I often look back on the way I was taught to swim.

It was in the cold sea off the south of France. There were waves that felt huge to 9-year-old me: a sandy sea floor that I couldn’t touch and weeds that tangled themselves around my shins. There were great, gasping swallows of salty water, stinging eyes and a throat that felt raw for days afterwards. There was my stepfather nearby, who nudged me in deeper and laughed without warmth or kindness.

I was never in danger, but it took a long time before I could swim with joy.

Twenty years later, I watch my son learn to swim.

He is the smallest in his class, with pale white skin that glows in the afternoon light. He wears a bright blue swimming cap with matching goggles and has a laminated swim card on a lanyard around his neck. He tells me every week that he is proud to be here, to be a part of this community of learners. While we wait for the lesson to start, we play I Spy at the edge of the pool: F is for flag, L is for lifejacket or lane marker.

We have been coming for more than a year now. When we first started, he would cry because he was scared. He worried that he would sink. He asked what would happen if he went under and I didn’t notice. I could see that he was imagining the worst. But every week I told him that I was not the only one watching, that we were all watching, and no one would let him sink. I saw him learn to trust the instructors, the gentle young men who eased him into the warm water of our local pool. They were so patient and reassuring with him.

Very slowly, one lesson at a time, they taught him that swimming could be fun.

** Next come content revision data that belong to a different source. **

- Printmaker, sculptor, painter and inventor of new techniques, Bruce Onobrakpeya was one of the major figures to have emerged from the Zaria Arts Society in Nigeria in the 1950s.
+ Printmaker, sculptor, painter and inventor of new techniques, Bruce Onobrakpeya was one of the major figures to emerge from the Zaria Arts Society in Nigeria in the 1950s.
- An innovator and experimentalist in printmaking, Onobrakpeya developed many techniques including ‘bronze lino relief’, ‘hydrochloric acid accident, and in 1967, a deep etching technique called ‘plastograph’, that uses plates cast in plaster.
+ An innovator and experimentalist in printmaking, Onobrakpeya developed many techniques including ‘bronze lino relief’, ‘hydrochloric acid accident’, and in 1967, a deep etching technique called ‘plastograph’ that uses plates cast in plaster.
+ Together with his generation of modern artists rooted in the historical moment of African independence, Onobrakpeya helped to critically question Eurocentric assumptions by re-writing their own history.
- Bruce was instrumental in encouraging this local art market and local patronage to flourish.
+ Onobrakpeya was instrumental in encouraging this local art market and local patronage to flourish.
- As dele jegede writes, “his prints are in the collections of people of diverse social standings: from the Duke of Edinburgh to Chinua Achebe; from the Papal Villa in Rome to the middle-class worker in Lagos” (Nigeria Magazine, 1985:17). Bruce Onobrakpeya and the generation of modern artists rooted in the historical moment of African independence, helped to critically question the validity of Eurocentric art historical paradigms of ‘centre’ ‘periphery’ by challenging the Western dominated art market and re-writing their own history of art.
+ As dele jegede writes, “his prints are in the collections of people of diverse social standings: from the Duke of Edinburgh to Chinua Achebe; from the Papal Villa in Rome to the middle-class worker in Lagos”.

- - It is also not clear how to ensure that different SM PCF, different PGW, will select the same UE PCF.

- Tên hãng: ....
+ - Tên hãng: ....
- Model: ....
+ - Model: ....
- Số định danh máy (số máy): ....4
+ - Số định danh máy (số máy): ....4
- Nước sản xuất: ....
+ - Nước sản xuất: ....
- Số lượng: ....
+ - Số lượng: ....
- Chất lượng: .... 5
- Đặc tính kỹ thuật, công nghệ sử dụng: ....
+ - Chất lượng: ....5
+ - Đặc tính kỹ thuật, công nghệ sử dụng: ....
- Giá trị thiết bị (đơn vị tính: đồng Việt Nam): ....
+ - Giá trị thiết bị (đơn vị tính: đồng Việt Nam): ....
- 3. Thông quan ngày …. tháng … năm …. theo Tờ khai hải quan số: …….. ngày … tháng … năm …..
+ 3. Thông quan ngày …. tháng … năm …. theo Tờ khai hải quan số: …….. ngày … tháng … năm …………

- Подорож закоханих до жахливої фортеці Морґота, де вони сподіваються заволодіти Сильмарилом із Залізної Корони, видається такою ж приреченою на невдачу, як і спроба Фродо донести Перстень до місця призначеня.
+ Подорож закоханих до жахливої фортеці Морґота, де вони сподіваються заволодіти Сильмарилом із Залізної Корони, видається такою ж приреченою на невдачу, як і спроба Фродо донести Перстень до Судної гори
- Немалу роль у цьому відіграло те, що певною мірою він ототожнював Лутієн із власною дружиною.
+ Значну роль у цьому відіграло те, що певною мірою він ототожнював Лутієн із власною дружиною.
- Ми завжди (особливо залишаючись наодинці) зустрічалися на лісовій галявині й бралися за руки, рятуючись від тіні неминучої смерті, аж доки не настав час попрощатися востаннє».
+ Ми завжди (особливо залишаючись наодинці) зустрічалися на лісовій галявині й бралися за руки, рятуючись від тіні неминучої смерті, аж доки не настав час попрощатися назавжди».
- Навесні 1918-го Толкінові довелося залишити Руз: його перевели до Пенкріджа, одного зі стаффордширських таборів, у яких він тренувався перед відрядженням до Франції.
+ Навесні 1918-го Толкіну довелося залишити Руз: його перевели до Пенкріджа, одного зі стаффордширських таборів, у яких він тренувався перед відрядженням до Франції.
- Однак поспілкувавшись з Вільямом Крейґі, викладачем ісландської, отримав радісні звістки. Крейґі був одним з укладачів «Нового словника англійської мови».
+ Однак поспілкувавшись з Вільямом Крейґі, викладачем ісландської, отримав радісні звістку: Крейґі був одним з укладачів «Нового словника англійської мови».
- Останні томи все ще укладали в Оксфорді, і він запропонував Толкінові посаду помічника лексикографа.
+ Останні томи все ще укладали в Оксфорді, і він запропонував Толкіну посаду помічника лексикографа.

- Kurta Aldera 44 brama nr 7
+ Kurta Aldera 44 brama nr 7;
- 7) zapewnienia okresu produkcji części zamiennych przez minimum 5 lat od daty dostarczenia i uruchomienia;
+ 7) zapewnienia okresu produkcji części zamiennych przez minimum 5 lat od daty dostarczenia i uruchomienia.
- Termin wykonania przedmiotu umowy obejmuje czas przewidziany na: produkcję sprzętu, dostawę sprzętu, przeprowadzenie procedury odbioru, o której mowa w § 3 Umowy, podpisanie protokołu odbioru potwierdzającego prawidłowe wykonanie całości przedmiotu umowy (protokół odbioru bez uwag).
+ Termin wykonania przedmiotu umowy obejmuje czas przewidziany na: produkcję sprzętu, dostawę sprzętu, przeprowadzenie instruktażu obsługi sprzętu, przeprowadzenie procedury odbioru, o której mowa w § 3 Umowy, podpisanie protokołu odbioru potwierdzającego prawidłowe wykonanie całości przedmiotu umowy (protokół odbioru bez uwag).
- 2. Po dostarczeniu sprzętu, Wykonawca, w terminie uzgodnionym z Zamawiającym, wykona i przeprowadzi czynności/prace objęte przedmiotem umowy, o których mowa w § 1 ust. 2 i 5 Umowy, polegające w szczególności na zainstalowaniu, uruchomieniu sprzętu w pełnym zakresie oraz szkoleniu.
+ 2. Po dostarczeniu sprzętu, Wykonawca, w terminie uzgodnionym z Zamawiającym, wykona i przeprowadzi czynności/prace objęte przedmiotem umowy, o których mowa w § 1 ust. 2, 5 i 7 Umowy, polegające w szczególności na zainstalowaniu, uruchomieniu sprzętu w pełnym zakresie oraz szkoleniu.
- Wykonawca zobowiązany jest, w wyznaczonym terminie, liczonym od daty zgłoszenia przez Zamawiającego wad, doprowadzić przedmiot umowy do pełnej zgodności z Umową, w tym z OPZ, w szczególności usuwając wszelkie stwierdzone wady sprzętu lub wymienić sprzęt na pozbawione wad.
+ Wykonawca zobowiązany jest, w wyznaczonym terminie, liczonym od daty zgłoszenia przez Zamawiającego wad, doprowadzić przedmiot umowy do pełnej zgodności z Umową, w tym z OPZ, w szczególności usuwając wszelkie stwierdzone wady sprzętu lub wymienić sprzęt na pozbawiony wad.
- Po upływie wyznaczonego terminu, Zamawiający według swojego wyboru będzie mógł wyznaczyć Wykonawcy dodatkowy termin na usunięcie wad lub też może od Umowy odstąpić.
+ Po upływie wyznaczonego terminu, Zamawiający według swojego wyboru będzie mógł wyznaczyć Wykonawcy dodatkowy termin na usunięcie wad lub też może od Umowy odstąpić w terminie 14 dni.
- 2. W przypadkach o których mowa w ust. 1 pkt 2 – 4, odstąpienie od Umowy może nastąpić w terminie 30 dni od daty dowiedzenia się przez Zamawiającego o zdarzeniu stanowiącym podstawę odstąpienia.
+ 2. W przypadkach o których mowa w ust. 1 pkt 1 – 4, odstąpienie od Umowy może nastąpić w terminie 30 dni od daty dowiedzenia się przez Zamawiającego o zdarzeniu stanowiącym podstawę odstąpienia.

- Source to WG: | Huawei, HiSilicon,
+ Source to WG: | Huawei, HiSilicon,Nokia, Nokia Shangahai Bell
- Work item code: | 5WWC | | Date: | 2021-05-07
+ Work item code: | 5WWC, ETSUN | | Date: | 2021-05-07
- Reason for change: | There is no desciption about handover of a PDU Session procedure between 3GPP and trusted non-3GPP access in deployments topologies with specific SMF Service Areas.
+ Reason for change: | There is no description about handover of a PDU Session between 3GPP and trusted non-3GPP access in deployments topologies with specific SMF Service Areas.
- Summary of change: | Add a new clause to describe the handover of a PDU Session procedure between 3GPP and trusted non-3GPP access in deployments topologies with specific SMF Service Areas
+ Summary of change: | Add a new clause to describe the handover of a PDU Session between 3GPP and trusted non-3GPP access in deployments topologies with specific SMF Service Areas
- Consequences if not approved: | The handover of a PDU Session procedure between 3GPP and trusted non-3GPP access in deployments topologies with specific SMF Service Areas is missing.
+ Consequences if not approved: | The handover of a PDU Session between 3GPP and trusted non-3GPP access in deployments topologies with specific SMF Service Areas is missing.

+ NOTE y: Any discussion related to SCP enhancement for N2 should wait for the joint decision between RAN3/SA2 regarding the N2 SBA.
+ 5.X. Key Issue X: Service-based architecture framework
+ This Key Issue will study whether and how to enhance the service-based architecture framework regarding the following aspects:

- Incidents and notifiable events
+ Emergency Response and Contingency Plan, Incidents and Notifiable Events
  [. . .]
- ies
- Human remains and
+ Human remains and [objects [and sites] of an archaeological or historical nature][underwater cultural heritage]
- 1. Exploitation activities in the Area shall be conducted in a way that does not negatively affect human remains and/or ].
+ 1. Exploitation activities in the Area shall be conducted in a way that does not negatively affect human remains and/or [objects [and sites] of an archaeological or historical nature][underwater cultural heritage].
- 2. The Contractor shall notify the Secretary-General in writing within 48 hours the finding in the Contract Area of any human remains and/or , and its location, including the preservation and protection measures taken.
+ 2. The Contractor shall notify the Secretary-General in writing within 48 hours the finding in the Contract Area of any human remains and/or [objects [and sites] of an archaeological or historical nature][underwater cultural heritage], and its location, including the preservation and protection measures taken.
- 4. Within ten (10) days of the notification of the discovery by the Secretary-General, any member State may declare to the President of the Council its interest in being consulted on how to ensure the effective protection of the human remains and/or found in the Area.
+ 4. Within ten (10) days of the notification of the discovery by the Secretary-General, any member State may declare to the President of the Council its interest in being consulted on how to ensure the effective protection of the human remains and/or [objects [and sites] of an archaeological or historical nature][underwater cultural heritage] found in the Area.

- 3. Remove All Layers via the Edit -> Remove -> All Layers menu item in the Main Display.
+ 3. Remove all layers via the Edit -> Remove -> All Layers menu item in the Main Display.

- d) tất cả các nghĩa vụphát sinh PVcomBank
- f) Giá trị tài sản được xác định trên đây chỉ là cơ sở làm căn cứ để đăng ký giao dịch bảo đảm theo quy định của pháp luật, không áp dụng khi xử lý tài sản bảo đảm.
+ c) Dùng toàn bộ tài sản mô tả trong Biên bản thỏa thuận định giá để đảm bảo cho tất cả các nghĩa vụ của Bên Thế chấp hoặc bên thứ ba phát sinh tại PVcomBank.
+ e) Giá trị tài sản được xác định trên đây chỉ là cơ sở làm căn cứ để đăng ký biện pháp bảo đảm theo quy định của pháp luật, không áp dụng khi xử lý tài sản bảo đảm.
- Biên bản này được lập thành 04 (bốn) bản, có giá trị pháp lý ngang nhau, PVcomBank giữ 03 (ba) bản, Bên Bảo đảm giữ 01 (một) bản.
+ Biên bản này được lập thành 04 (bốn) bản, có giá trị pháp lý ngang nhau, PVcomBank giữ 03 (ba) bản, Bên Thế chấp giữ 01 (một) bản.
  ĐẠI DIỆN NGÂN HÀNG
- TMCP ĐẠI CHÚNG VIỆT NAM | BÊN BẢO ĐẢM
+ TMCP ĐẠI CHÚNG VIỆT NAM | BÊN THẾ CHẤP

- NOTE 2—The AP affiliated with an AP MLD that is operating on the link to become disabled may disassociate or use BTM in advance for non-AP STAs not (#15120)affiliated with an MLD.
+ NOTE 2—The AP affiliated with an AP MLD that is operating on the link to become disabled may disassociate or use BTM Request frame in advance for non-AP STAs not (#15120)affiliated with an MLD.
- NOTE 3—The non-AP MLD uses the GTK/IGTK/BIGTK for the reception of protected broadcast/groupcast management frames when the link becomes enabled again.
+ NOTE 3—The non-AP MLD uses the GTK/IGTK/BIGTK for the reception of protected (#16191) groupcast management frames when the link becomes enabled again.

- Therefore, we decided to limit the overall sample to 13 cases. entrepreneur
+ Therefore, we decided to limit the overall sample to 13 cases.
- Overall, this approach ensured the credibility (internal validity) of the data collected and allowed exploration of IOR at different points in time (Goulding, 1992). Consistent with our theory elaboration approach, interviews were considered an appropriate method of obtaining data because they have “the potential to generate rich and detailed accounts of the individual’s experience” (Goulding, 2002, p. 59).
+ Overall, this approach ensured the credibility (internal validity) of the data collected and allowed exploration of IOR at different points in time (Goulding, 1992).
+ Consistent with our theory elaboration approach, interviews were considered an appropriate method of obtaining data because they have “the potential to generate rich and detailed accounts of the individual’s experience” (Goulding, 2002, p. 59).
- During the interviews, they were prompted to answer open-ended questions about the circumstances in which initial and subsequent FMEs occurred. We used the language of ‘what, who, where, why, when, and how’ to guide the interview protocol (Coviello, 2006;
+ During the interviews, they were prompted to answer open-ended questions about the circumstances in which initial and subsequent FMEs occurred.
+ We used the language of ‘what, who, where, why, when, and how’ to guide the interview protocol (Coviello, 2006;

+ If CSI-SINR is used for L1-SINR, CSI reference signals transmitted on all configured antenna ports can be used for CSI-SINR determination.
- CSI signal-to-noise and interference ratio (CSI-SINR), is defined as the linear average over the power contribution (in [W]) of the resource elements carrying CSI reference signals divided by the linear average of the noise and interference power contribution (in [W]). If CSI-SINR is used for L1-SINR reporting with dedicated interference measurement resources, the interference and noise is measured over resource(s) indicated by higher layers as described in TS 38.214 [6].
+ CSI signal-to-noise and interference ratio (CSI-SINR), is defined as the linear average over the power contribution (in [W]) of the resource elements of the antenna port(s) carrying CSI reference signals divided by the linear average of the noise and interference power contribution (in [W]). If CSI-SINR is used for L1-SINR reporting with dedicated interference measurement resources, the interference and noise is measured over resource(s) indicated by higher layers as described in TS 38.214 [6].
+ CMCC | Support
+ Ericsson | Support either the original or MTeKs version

My son has moved up a group recently. He has dispensed with floats and treasure chests full of plastic toys. There is no more monkey crawling along the wall now. He is onto the serious business of swimming, and it’s not an easy thing. Even in a half-hour lesson, I can see him get tired. But he is in the safest of hands.

When he struggles to kick his legs high enough in the water, the instructors place their arms under his soft belly and hold him up. When his own arms flail around and splash wildly, they calmly correct his movements. They are always close enough to catch him, but far enough to stretch him—it is a magical thing to see.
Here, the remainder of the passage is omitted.